§ Try it
With the records below as your source, retype each line exactly from the top down to the line that contains "[40,246,852,267] Comes with", and include that line.

=== Information shown ===

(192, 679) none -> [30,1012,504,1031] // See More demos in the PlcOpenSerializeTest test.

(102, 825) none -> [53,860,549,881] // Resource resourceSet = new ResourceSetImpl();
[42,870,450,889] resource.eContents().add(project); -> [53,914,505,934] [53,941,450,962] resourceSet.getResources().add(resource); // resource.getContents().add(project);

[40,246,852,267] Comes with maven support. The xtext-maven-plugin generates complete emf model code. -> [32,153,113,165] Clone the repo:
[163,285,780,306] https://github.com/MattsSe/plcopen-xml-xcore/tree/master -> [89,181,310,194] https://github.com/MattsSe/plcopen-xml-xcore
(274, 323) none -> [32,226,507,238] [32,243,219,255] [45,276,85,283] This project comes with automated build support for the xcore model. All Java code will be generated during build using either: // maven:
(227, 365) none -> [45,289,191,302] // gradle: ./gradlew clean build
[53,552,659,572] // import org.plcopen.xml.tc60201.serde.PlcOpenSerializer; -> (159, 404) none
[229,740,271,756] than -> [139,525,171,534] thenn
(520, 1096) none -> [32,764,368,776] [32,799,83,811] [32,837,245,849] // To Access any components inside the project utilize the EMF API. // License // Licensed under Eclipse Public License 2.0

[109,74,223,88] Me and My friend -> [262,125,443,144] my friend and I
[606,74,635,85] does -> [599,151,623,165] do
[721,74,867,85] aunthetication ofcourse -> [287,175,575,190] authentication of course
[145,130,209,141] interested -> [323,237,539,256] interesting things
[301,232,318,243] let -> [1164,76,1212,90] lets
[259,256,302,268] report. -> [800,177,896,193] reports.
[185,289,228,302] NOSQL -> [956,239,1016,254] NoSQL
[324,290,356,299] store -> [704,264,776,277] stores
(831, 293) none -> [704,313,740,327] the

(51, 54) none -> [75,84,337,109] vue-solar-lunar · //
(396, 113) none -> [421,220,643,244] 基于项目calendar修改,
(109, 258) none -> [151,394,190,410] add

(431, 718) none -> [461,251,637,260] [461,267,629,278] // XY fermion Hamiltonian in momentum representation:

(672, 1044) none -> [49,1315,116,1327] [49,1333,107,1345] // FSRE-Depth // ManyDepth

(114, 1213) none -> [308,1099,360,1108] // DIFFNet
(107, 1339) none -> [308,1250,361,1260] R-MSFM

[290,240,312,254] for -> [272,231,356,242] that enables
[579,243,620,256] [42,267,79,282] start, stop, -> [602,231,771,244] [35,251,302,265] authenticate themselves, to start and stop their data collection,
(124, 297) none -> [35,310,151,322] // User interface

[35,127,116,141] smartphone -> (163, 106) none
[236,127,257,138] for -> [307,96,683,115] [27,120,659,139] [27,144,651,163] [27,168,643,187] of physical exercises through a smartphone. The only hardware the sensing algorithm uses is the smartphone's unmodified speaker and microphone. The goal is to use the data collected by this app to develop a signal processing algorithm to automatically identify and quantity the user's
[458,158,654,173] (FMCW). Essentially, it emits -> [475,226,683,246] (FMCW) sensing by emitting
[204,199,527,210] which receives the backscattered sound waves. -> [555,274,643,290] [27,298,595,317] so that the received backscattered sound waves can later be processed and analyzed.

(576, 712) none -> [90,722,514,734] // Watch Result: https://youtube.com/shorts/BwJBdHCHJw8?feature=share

===

§ Answer box
(192, 679) none -> [30,1012,504,1031] // See More demos in the PlcOpenSerializeTest test.

(102, 825) none -> [53,860,549,881] // Resource resourceSet = new ResourceSetImpl();
[42,870,450,889] resource.eContents().add(project); -> [53,914,505,934] [53,941,450,962] resourceSet.getResources().add(resource); // resource.getContents().add(project);

[40,246,852,267] Comes with maven support. The xtext-maven-plugin generates complete emf model code. -> [32,153,113,165] Clone the repo:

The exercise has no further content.